Na het eten kijken we vaak naar iets op Youtube. Hij zette dit keer een orgelstuk van Bach op. Het stond in H-moll. Daarover zo meteen meer.
In de auto had hij mij gevraagd wat bémol eigenlijk betekende. Een bepaald Frans stuk dat hij eens tegenkwam stond in Si bémol. Ik legde hem uit hoe de Fransen de toonsoorten benoemen. Eigenlijk wist hij het al. Ze gebruiken daar de namen do re mi enzovoort, maar dan als absolute toonsoorten. Zoals wij zeggen dat een stuk in C staat zeggen zij dat het in Do staat. Alleen dat woordje bémol dat kende hij nog niet. Ik legde het uit. Gijs maakte associaties. De Engelsen zeggen “B-flat. Maar als ze in Engeland een kruis willen benoemen, wat zeggen ze dan?’
-‘Dat heet “sharp”.’
-‘O ja’.
-‘Weet je Gijs dat ze in Duitsland ook iets raars hebben? Bach schreef een mis in “H-moll”.’
-‘Hè, de letter H?’
-‘Ja. Ze zeggen tegen een “Bes” “B” en tegen een “B” “H”. Vreemd hè? Zo hebben ze overal allerlei gekke dingen.’
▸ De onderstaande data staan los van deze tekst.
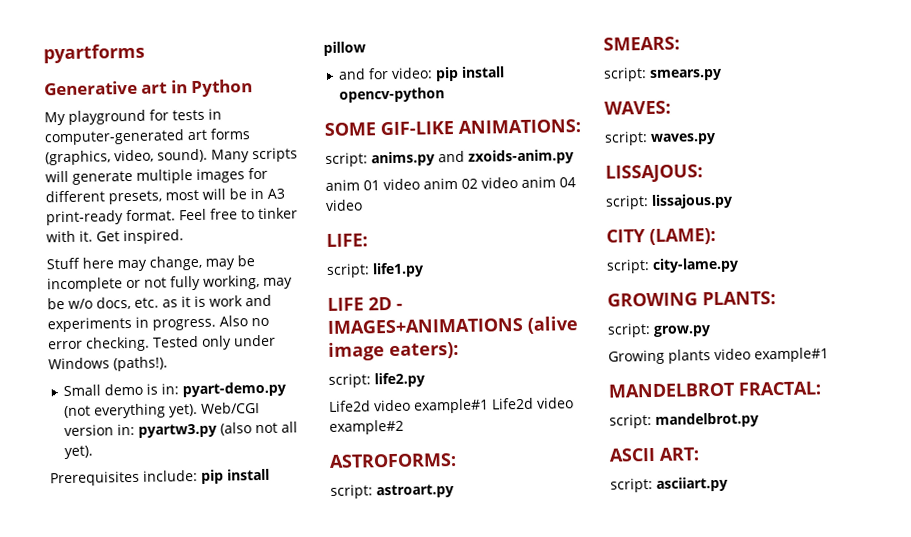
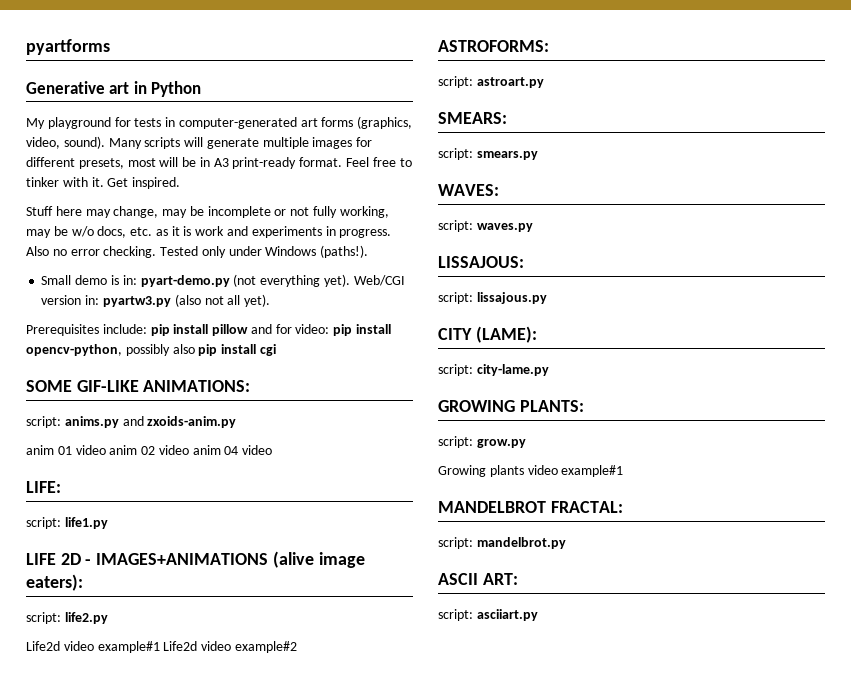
- Prerequisites include: pip install pillow
- and for video: pip install opencv-python
+ Prerequisites include: pip install pillow and for video: pip install opencv-python, possibly also pip install cgi

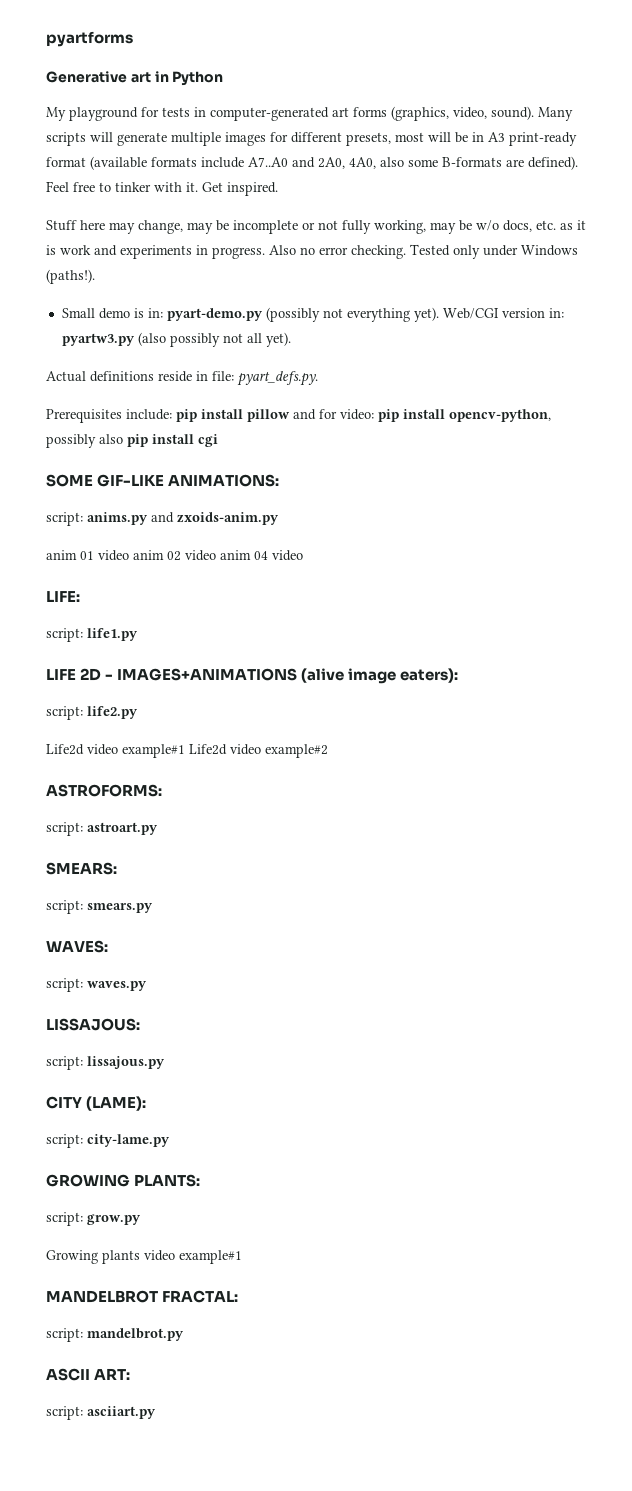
- Many scripts will generate multiple images for different presets, most will be in A3 print-ready format.
+ Many scripts will generate multiple images for different presets, most will be in A3 print-ready format (available formats include A7..A0 and 2A0, 4A0, also some B-formats are defined).
- Small demo is in: pyart-demo.py (not everything yet).
+ Small demo is in: pyart-demo.py (possibly not everything yet).
- Web/CGI version in: pyartw3.py (also not all yet).
+ Web/CGI version in: pyartw3.py (also possibly not all yet).
+ Actual definitions reside in file: pyart_defs.py.

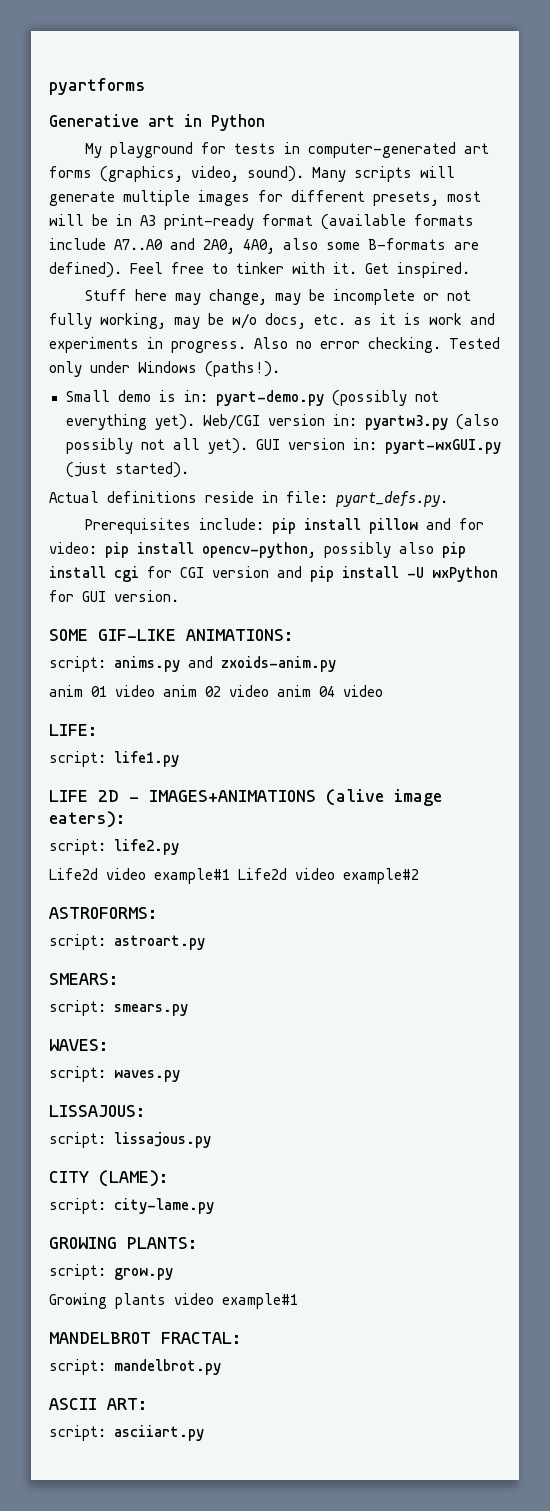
+ GUI version in: pyart-wxGUI.py (just started).
- Prerequisites include: pip install pillow and for video: pip install opencv-python, possibly also pip install cgi
+ Prerequisites include: pip install pillow and for video: pip install opencv-python, possibly also pip install cgi for CGI version and pip install -U wxPython for GUI version.

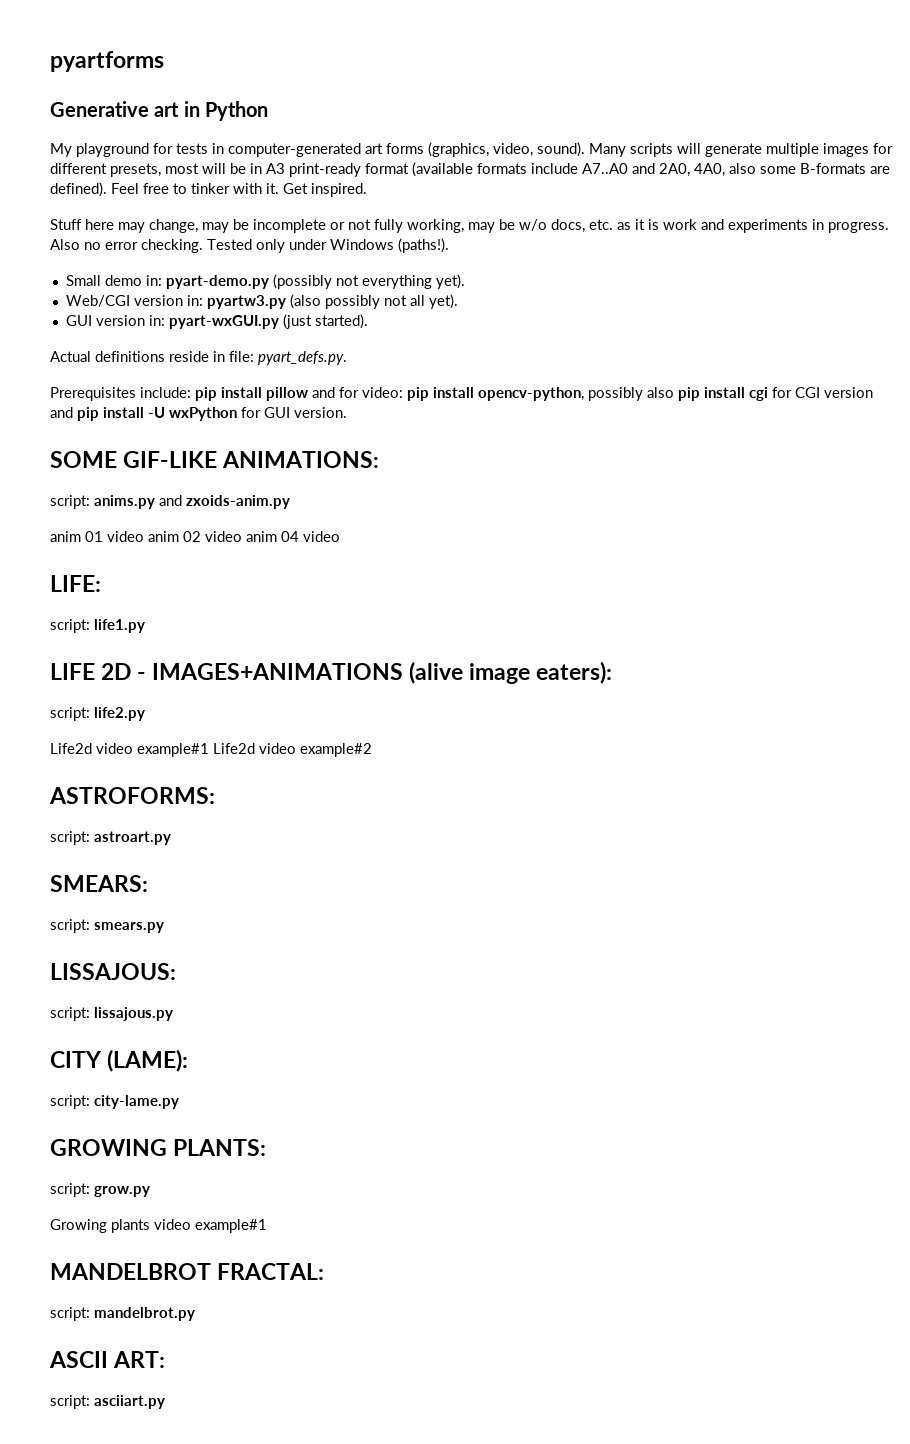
- Small demo is in: pyart-demo.py (possibly not everything yet). Web/CGI version in: pyartw3.py (also possibly not all yet). GUI version in: pyart-wxGUI.py (just started).
+ Small demo in: pyart-demo.py (possibly not everything yet).
+ Web/CGI version in: pyartw3.py (also possibly not all yet).
+ GUI version in: pyart-wxGUI.py (just started).
- WAVES:
- script: waves.py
We zaten die avond dus achter de TV en gingen kijken naar een fuga van Bach, die stond zoals gezegd in H-moll. Hij wist het nog.
-‘Dat stuk staat dus in B-mineur!’ zei hij triomfantelijk.
We luisterden samen naar het stuk. Daar kwam de tweede thema-inzet. Gijs vertelde wat hij hoorde.
-‘Dat is de tweede inzet. Die staat in Fis mineur. Dat is de dominanttoonsoort.’ Even later: ‘Nu staat het weer in B. En nog wat verder: hier gaat hij naar de paralleltoonsoort, dat is D. Dat vind ik een fijne toonsoort om in te improviseren.’
Mijn vrouw zat naast me en viel bijna van de bank van verbazing. ‘Paralleltoonsoort! Hoe weet hij dat allemaal! Volgens mij kan hij makkelijk eindexamen muziek doen op VWO-niveau, nu al!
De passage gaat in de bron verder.